- Task statement -
Return the records from the first line through the line containing "dataset root dir</span></div>", and leave out the pictures.

Materials provided Start Marker

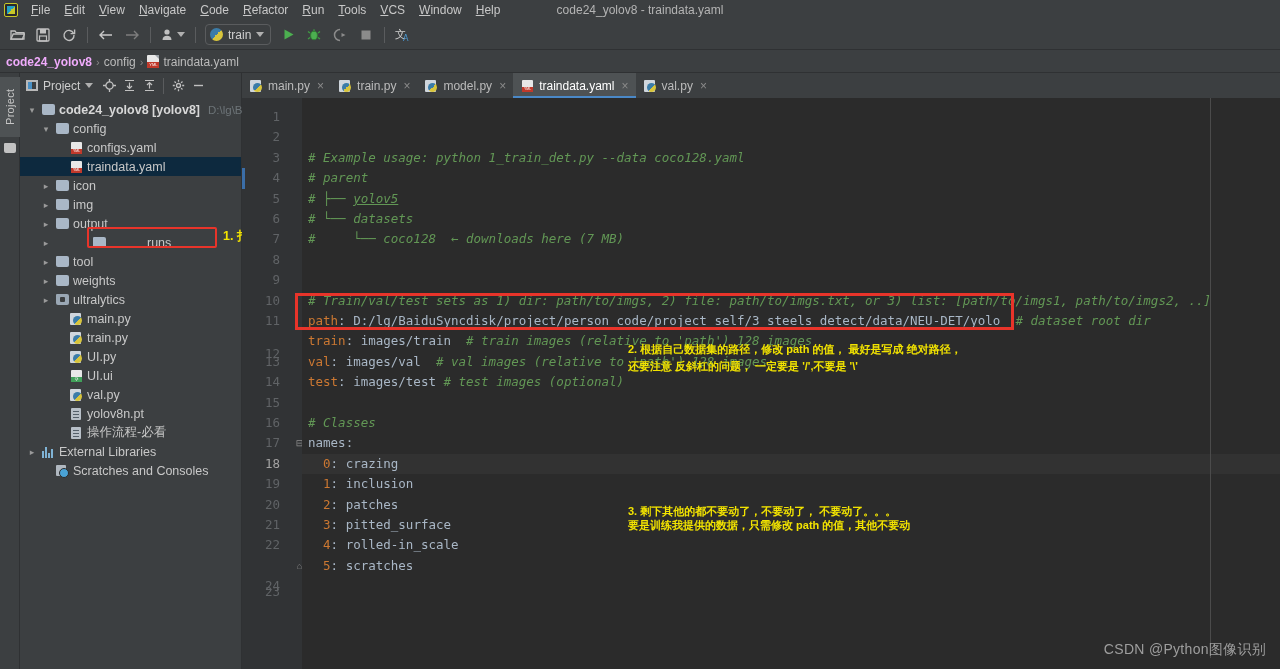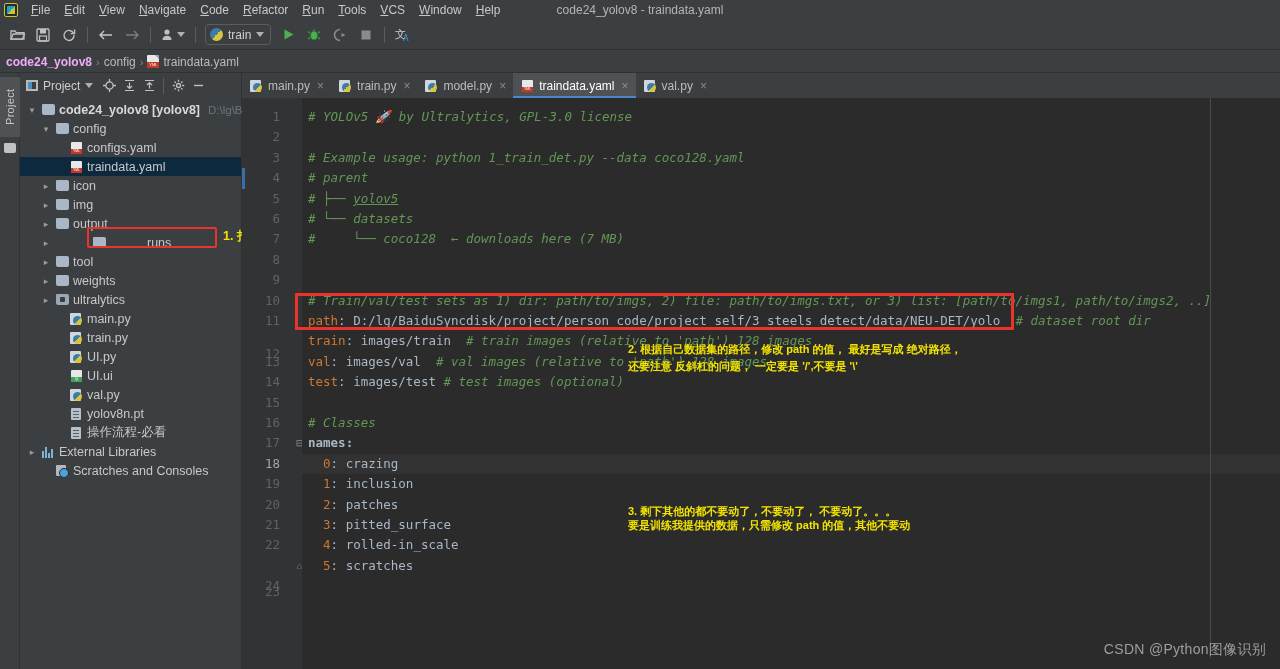--- a/index.html
+++ b/index.html
@@ -589,36 +589,35 @@
         <div class="gline" style="top: 417px;">21</div>
         <div class="gline" style="top: 437.4px;">22</div>
         <div class="gline" style="top: 484px;">23</div>
         <div class="gline" style="top: 478.2px;">24</div>
         <div class="fold" style="top: 335.4px;">⊟</div>
         <div class="fold" style="top: 457.8px;">⌂</div>
         <div class="gutter-mark" style="top: 70.2px;"></div>
       </div>
     <div class="code" id="code">
         <div class="row-hl" style="top: 355.8px;"></div>
-        <div class="cline" style="top: 9px;"><span class="cmt"># YOLOv5 🚀 by Ultralytics, GPL-3.0 license</span></div>
         <div class="cline" style="top: 49.8px;"><span class="cmt"># Example usage: python 1_train_det.py --data coco128.yaml</span></div>
         <div class="cline" style="top: 70.2px;"><span class="cmt"># parent</span></div>
         <div class="cline" style="top: 90.6px;"><span class="cmt"># ├── </span><span class="cmt-u">yolov5</span></div>
         <div class="cline" style="top: 111px;"><span class="cmt"># └── datasets</span></div>
         <div class="cline" style="top: 131.4px;"><span class="cmt">#     └── coco128  ← downloads here (7 MB)</span></div>
         <div class="cline" style="top: 151.8px;"></div>
         <div class="cline" style="top: 172.2px;"></div>
         <div class="cline" style="top: 192.6px;"><span class="cmt"># Train/val/test sets as 1) dir: path/to/imgs, 2) file: path/to/imgs.txt, or 3) list: [path/to/imgs1, path/to/imgs2, ..]</span></div>
         <div class="cline" style="top: 213px;"><span class="key">path</span><span class="val">: D:/lg/BaiduSyncdisk/project/person_code/project_self/3_steels_detect/data/NEU-DET/yolo  </span><span class="cmt"># dataset root dir</span></div>
         <div class="cline" style="top: 233.4px;"><span class="key">train</span><span class="val">: images/train  </span><span class="cmt"># train images (relative to 'path') 128 images</span></div>
         <div class="cline" style="top: 253.8px;"><span class="key">val</span><span class="val">: images/val  </span><span class="cmt"># val images (relative to 'path') 128 images</span></div>
         <div class="cline" style="top: 274.2px;"><span class="key">test</span><span class="val">: images/test </span><span class="cmt"># test images (optional)</span></div>
         <div class="cline" style="top: 294.6px;"></div>
         <div class="cline" style="top: 315px;"><span class="cmt"># Classes</span></div>
-        <div class="cline" style="top: 335.4px; font-weight: bold;"><span class="val">names</span><span class="val">:</span></div>
+        <div class="cline" style="top: 335.4px;"><span class="val">names</span><span class="val">:</span></div>
         <div class="cline" style="top: 355.8px;"><span class="val">  </span><span class="num">0</span><span class="val">: crazing</span></div>
         <div class="cline" style="top: 376.2px;"><span class="val">  </span><span class="num">1</span><span class="val">: inclusion</span></div>
         <div class="cline" style="top: 396.6px;"><span class="val">  </span><span class="num">2</span><span class="val">: patches</span></div>
         <div class="cline" style="top: 417px;"><span class="val">  </span><span class="num">3</span><span class="val">: pitted_surface</span></div>
         <div class="cline" style="top: 437.4px;"><span class="val">  </span><span class="num">4</span><span class="val">: rolled-in_scale</span></div>
         <div class="cline" style="top: 457.8px;"><span class="val">  </span><span class="num">5</span><span class="val">: scratches</span></div>
         <div class="cline" style="top: 478.2px;"></div>
       </div>
   </div>
 

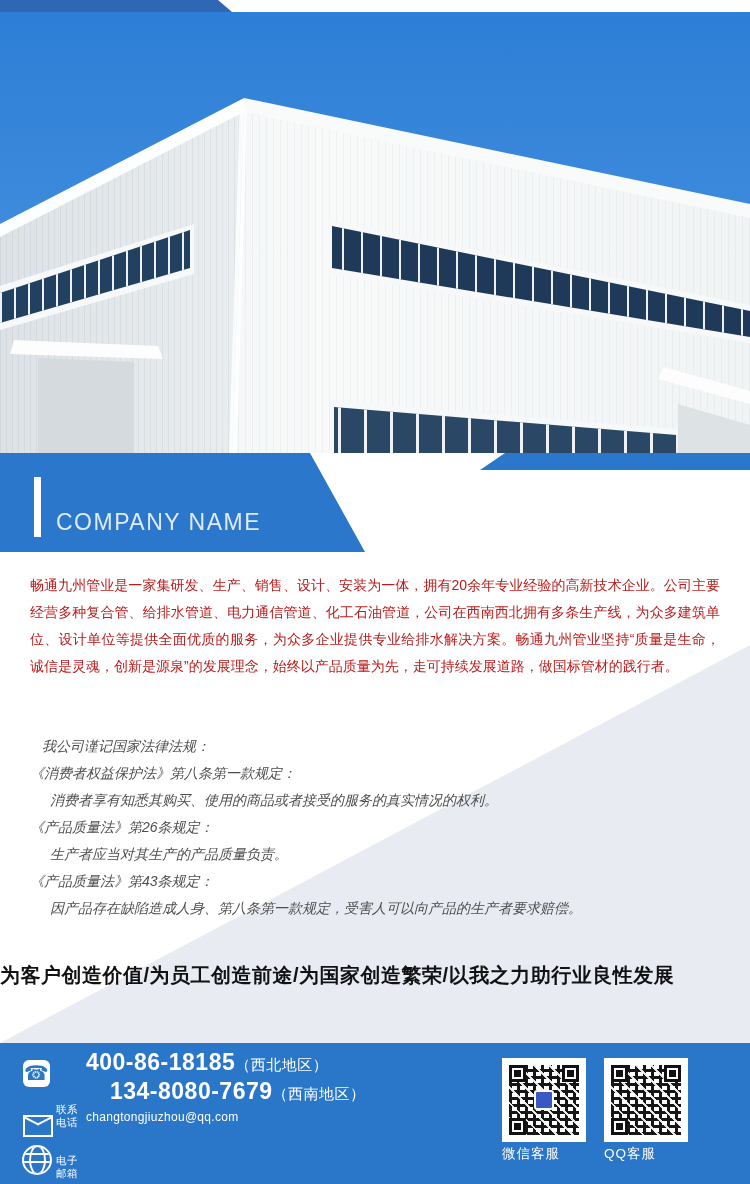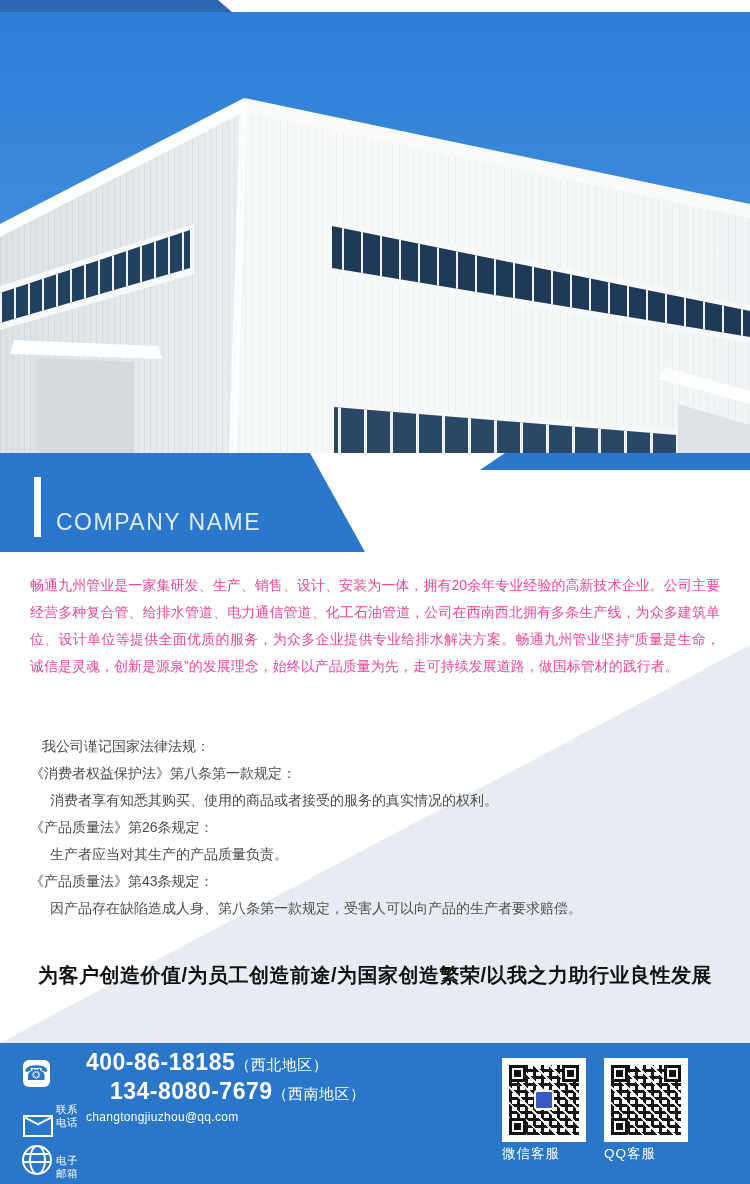--- a/index.html
+++ b/index.html
@@ -56,26 +56,26 @@
   .banner-strip{top:453px;left:0;width:750px;height:17px;background:#2b77cc;
                 clip-path:polygon(505px 0,750px 0,750px 100%,480px 100%);}
   .banner{top:453px;left:0;width:750px;height:99px;background:#2b77cc;
           clip-path:polygon(0 0,310px 0,365px 100%,0 100%);}
   .banner-bar{position:absolute;left:34px;top:24px;width:7px;height:60px;background:#fff;}
   .banner-title{position:absolute;left:55px;top:9px;color:#fff;font-size:38px;font-weight:500;letter-spacing:4px;}
   .banner-sub{position:absolute;left:56px;top:56px;color:rgba(255,255,255,.85);font-size:23px;
               font-weight:400;letter-spacing:1.5px;}
 
   
-  .intro{top:572px;left:30px;width:690px;font-size:14px;line-height:27px;color:#ec4899;
+  .intro{top:572px;left:30px;width:690px;font-size:14px;line-height:27px;color:#b91c1c;
          text-align:justify;}
-  .legal{top:733px;left:30px;width:660px;font-size:14px;line-height:27px;color:#4d4d4d;}
+  .legal{top:733px;left:30px;width:660px;font-size:14px;line-height:27px;color:#4d4d4d;font-style:italic;}
   .legal .ind1{padding-left:12px;}
   .legal .ind2{padding-left:20px;}
-  .slogan{top:962px;left:0;width:750px;text-align:center;font-size:20px;font-weight:700;
+  .slogan{top:962px;left:0;width:750px;font-size:20px;font-weight:700;
           color:#121212;letter-spacing:.5px;}
 
   
   .footer{top:1043px;left:0;width:750px;height:141px;background:#2a77c9;}
   .footer .abs{position:absolute;}
   .phicon{top:17px;left:23px;width:27px;height:27px;background:#fff;border-radius:6px;
           color:#2a77c9;font-size:20px;line-height:27px;text-align:center;font-family:"DejaVu Sans",sans-serif;}
   .flabel{left:56px;color:#fff;font-size:10.5px;line-height:13px;font-weight:400;letter-spacing:.5px;margin-top:42px;}
   .flabel-phone{top:18px;}
   .flabel-email{top:69px;}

Materials provided End Marker

- Response -
--- a/index.html
+++ b/index.html
@@ -589,36 +589,35 @@
         <div class="gline" style="top: 417px;">21</div>
         <div class="gline" style="top: 437.4px;">22</div>
         <div class="gline" style="top: 484px;">23</div>
         <div class="gline" style="top: 478.2px;">24</div>
         <div class="fold" style="top: 335.4px;">⊟</div>
         <div class="fold" style="top: 457.8px;">⌂</div>
         <div class="gutter-mark" style="top: 70.2px;"></div>
       </div>
     <div class="code" id="code">
         <div class="row-hl" style="top: 355.8px;"></div>
-        <div class="cline" style="top: 9px;"><span class="cmt"># YOLOv5 🚀 by Ultralytics, GPL-3.0 license</span></div>
         <div class="cline" style="top: 49.8px;"><span class="cmt"># Example usage: python 1_train_det.py --data coco128.yaml</span></div>
         <div class="cline" style="top: 70.2px;"><span class="cmt"># parent</span></div>
         <div class="cline" style="top: 90.6px;"><span class="cmt"># ├── </span><span class="cmt-u">yolov5</span></div>
         <div class="cline" style="top: 111px;"><span class="cmt"># └── datasets</span></div>
         <div class="cline" style="top: 131.4px;"><span class="cmt">#     └── coco128  ← downloads here (7 MB)</span></div>
         <div class="cline" style="top: 151.8px;"></div>
         <div class="cline" style="top: 172.2px;"></div>
         <div class="cline" style="top: 192.6px;"><span class="cmt"># Train/val/test sets as 1) dir: path/to/imgs, 2) file: path/to/imgs.txt, or 3) list: [path/to/imgs1, path/to/imgs2, ..]</span></div>
         <div class="cline" style="top: 213px;"><span class="key">path</span><span class="val">: D:/lg/BaiduSyncdisk/project/person_code/project_self/3_steels_detect/data/NEU-DET/yolo  </span><span class="cmt"># dataset root dir</span></div>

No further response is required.